CHITOSAN/CARBOXYMETHYLCELLULOSE POLYELECTROLYTE MICROCOMPLEXES AS AN EFFICIENT MATERIAL FOR CARRYING OF NIACINAMIDE

Biopolymers complexes for carrying and controlled release of compounds have attracted the attention from both industry and academia, as these supramolecular structures improve selectivity, incorporation efficiency and temporal stability of bioactive compounds in formulations. The inclusion of bioactive compounds in such vehicles is applicable in different areas, like agrochemical, pharmaceutical and food. Chitosan (CHS; polycation) and carboxymethylcellulose (CMC; polyanion) are two strategic polysaccharides for this purpose, due to their biodegradability, non-toxicity, and already legally authorized use in foods. This research aimed to propose an inexpensive and efficient strategy for the incorporation of niacinamide in CHS-CMC polyelectrolyte micro-complexes (micro-PECs). A Box-Behnken design was adopted to study the effects of three independent variables – processing time (X1: 60, 120 and 180 min), pH (X2: 3, 4 and 5) and niacinamide concentration, (X3: 0.02, 0.04 and 0.06, g•L-1), on the encapsulation efficiency (Y1) and binding capacity (Y2) of CHS-CMC micro-PECs towards niacinamide. The analysis of all experimental data (p = 0,05) showed that only pH and niacinamide concentration were statistically significant for encapsulation efficiency, which decreased with increasing pH (negative coefficient in the adjusted model) and increased with increasing concentration of niacinamide (positive coefficient in the adjusted model). However, the magnitude of the positive coefficient was smaller than the negative one, indicating that the efficiency of the process is more dependent on the pH than the initial niacinamide concentration.

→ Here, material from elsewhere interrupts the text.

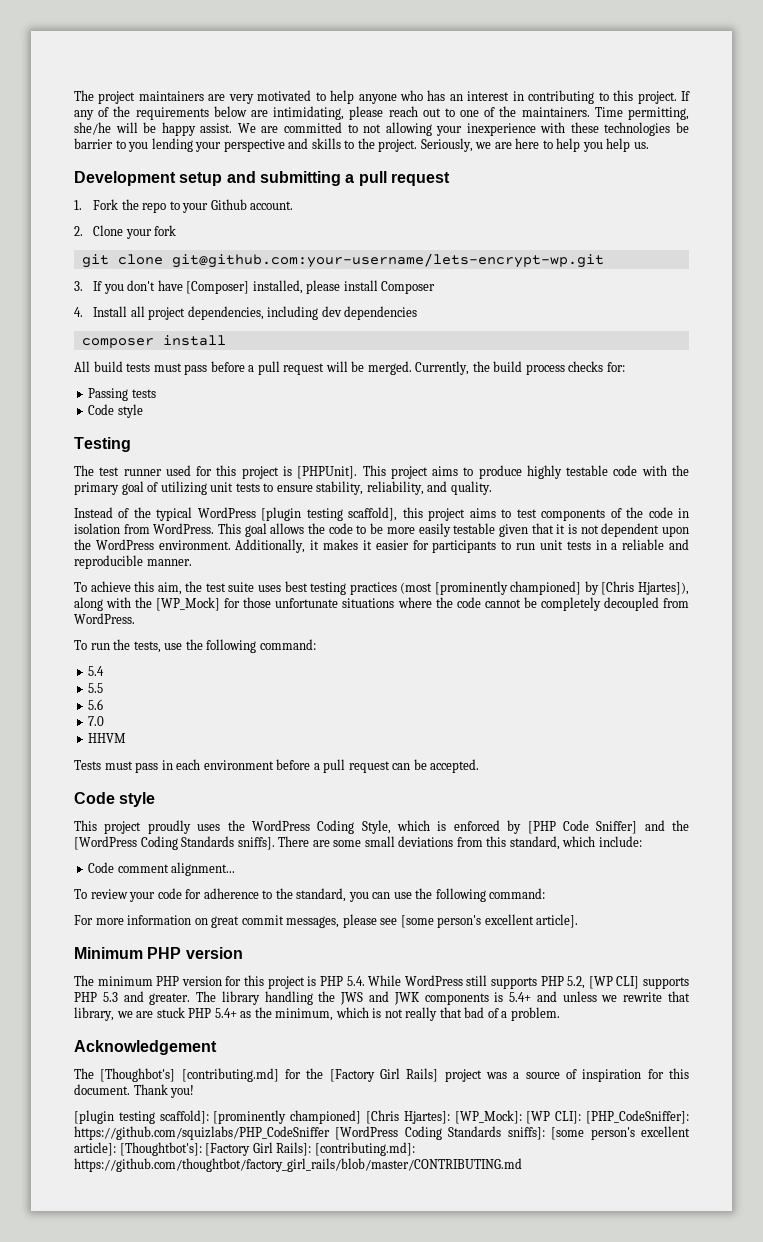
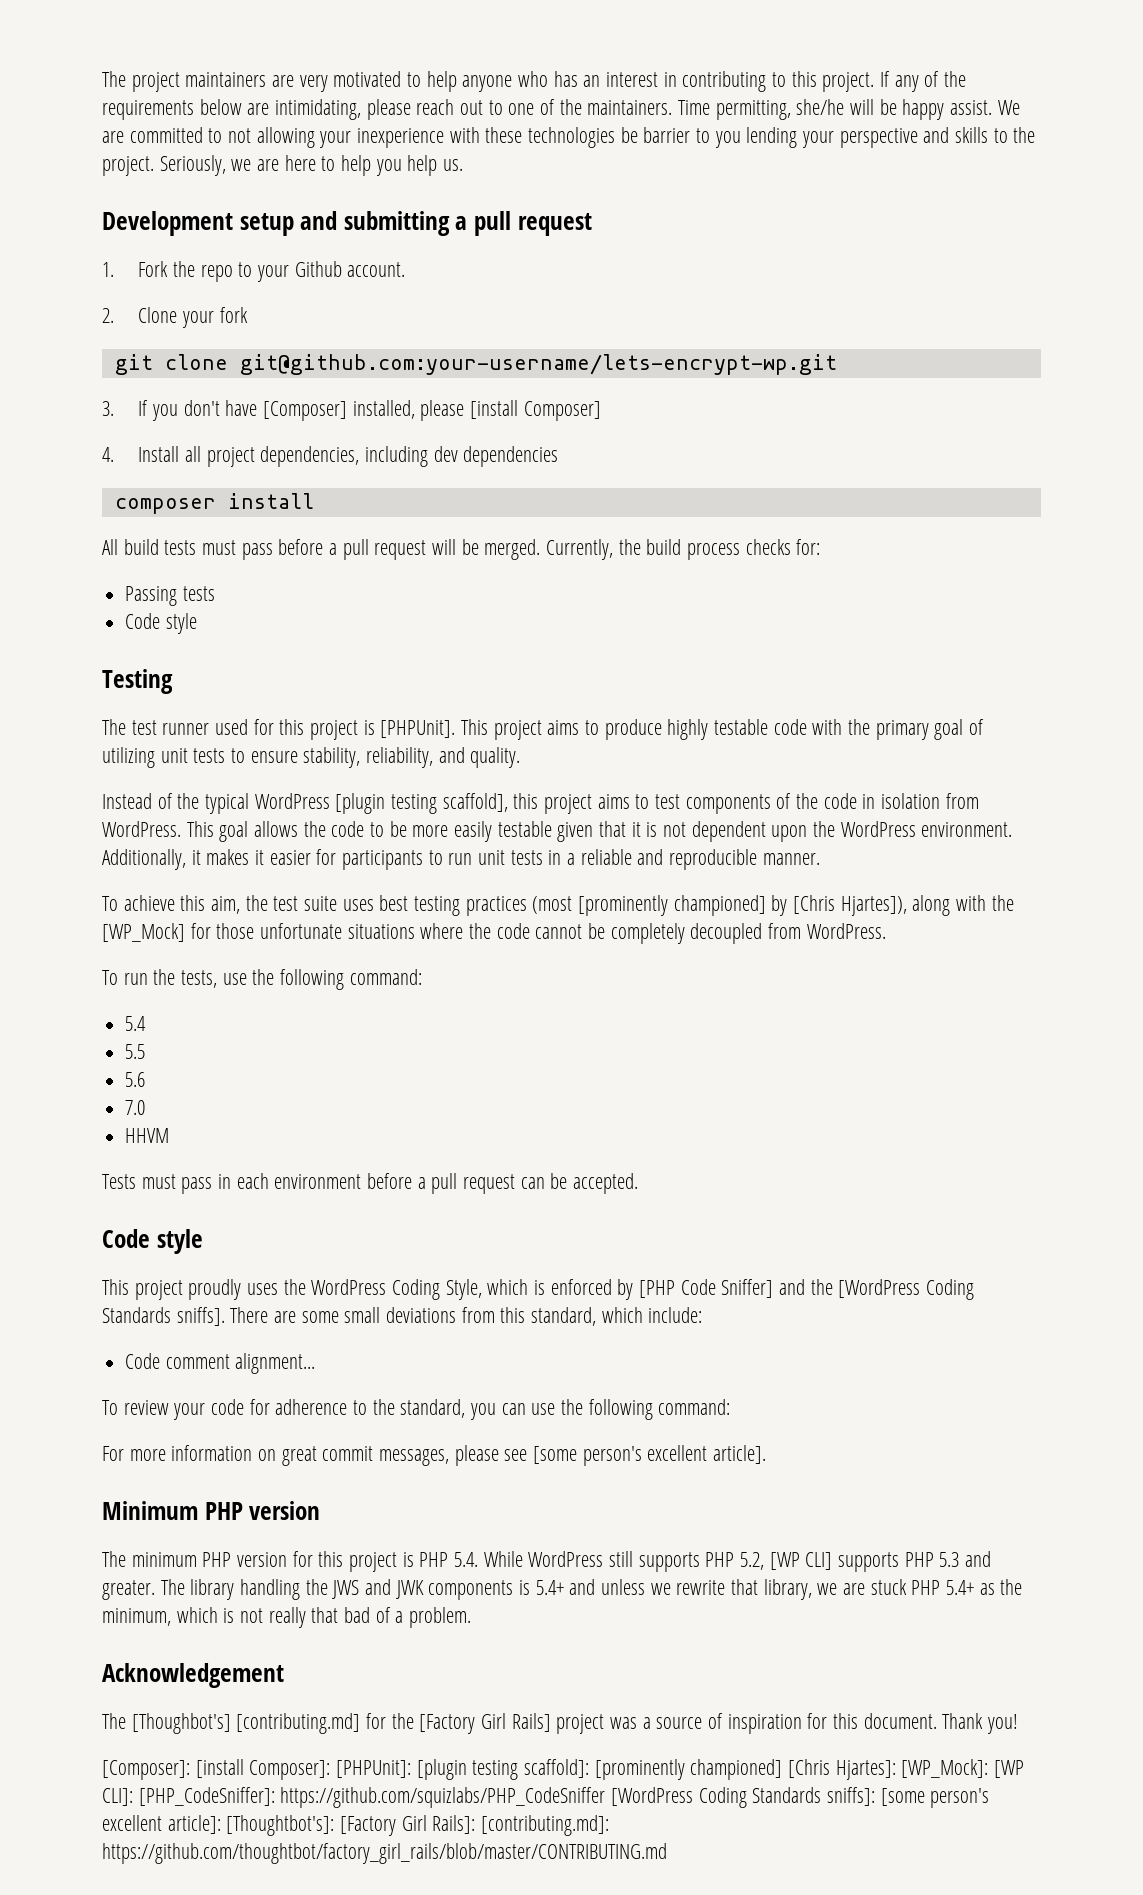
[343,280,436,294] install Composer -> [469,400,601,421] [install Composer]
(195, 1091) none -> [102,1759,412,1780] [Composer]: [install Composer]: [PHPUnit]:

Efficiency and encapsulation of niacinamide ranged from 0.86 to 80.78%, the highest of which was obtained with the following experimental conditions: pH = 3, stirring time = 2 h and initial concentration of niacinamide = 0.06 g/L. Thus, we demonstrated that CHS-CMC micro-PECs represent a simple and effective alternative to carry niacinamide. Studies are now on the way quantitatively characterize niacinamide release kinetics when niacinamide-loaded micro-PECs are exposed to simulated gastrointestinal conditions.